◆ **Your objective**:
I need the lines below from the one with "Micron set: 2 -> 5" down to the one with "subtotal: 8799.64 -> 8463.77" reproduced exactly, both ends included, and nothing else.

[Dataset records]

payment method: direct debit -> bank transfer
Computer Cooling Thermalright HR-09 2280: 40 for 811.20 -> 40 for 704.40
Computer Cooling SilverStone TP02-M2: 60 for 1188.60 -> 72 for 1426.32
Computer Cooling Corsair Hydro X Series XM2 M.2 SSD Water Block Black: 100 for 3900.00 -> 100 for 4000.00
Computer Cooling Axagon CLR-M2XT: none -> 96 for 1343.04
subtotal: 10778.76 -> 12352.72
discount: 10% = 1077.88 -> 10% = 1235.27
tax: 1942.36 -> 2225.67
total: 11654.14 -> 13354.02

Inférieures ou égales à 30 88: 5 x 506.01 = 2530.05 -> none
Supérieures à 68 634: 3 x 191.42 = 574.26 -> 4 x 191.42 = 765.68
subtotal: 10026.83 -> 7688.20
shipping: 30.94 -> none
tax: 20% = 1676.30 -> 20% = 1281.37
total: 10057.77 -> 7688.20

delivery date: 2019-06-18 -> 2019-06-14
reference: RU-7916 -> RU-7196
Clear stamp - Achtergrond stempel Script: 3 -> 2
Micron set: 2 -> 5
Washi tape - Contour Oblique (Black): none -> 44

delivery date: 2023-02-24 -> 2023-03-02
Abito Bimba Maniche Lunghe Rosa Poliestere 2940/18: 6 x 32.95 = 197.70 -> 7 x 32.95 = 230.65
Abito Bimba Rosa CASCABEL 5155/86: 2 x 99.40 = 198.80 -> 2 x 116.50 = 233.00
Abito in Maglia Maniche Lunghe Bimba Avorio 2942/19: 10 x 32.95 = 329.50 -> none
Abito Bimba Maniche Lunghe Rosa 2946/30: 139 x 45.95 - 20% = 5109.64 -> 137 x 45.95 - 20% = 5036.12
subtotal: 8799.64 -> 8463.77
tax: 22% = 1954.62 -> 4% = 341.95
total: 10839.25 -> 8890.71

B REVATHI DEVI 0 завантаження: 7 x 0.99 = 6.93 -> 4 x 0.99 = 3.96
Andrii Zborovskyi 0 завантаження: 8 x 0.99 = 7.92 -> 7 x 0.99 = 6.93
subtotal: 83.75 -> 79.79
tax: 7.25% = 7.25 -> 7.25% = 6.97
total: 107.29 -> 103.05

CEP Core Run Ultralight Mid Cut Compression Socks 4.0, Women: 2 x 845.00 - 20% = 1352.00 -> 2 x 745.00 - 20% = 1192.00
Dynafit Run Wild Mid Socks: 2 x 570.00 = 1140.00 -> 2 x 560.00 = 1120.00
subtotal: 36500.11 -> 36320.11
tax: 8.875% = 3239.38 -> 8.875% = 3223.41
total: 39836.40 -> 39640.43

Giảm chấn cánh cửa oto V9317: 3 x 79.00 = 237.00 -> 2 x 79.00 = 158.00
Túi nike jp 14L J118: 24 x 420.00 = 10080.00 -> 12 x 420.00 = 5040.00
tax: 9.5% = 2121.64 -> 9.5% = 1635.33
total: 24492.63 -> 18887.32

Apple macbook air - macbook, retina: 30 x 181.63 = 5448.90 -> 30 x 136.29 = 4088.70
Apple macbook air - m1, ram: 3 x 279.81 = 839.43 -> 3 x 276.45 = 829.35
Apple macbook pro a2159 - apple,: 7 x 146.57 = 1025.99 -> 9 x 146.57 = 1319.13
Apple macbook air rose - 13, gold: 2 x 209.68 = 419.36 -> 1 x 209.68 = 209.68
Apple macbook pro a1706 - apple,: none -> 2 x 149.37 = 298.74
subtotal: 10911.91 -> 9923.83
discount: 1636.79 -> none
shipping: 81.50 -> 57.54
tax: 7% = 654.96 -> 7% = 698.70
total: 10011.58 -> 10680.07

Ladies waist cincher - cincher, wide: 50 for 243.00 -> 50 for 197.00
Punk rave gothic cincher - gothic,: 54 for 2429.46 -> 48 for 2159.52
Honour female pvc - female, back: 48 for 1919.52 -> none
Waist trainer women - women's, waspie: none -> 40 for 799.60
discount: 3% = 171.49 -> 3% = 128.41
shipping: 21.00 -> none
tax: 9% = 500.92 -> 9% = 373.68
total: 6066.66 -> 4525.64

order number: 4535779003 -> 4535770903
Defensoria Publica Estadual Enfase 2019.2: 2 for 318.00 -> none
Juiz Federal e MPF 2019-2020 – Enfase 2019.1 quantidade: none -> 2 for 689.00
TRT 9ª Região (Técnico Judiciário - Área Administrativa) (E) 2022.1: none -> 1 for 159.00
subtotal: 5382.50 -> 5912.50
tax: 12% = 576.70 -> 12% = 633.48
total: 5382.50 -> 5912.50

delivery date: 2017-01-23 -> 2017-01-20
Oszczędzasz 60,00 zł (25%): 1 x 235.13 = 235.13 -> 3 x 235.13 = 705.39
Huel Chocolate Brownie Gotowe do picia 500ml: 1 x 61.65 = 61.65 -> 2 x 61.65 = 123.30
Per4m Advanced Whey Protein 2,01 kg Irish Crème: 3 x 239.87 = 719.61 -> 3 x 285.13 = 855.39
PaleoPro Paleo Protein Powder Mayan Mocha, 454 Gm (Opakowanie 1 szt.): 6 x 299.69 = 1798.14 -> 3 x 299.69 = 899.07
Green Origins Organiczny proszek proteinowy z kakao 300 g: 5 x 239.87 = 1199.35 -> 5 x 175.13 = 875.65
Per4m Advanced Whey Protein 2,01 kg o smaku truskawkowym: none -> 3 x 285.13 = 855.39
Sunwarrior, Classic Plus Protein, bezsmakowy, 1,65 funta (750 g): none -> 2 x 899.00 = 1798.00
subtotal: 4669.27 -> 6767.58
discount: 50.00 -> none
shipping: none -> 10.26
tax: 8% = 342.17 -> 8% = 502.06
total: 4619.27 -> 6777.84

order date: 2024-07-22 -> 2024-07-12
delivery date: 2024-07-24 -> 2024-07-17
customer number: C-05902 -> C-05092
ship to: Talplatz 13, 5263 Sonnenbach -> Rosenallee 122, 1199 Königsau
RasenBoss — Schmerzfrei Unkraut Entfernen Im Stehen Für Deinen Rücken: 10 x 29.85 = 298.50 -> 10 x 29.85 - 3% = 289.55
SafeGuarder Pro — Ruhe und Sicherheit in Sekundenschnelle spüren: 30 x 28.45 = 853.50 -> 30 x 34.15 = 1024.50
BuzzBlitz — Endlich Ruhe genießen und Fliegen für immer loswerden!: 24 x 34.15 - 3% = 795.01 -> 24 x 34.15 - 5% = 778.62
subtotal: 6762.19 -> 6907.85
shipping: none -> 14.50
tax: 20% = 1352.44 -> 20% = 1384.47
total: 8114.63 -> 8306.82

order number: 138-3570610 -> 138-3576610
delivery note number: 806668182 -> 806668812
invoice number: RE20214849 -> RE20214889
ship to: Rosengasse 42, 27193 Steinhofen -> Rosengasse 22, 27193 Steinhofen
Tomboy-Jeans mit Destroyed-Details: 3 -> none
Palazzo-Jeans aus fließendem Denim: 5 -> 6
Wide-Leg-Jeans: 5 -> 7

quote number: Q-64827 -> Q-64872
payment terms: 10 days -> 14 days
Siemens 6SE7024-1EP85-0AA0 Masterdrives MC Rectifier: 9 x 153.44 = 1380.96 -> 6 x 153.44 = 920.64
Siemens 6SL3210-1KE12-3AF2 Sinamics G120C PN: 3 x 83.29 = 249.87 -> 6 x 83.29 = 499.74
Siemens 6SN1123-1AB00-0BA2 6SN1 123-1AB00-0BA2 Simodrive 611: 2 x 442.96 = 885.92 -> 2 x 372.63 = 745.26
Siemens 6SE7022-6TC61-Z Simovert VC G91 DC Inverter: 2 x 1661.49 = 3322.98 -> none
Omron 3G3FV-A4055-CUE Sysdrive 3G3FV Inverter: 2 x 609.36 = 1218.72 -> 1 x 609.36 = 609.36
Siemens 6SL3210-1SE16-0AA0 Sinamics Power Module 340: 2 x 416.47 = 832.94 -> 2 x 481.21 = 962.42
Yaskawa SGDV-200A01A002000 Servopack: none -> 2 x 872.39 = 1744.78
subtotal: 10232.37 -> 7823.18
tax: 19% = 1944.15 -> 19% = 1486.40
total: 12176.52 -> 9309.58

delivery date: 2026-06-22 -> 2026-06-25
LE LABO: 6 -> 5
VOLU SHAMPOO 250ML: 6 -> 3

◆ **Answer to this exercise**:
Micron set: 2 -> 5
Washi tape - Contour Oblique (Black): none -> 44

delivery date: 2023-02-24 -> 2023-03-02
Abito Bimba Maniche Lunghe Rosa Poliestere 2940/18: 6 x 32.95 = 197.70 -> 7 x 32.95 = 230.65
Abito Bimba Rosa CASCABEL 5155/86: 2 x 99.40 = 198.80 -> 2 x 116.50 = 233.00
Abito in Maglia Maniche Lunghe Bimba Avorio 2942/19: 10 x 32.95 = 329.50 -> none
Abito Bimba Maniche Lunghe Rosa 2946/30: 139 x 45.95 - 20% = 5109.64 -> 137 x 45.95 - 20% = 5036.12
subtotal: 8799.64 -> 8463.77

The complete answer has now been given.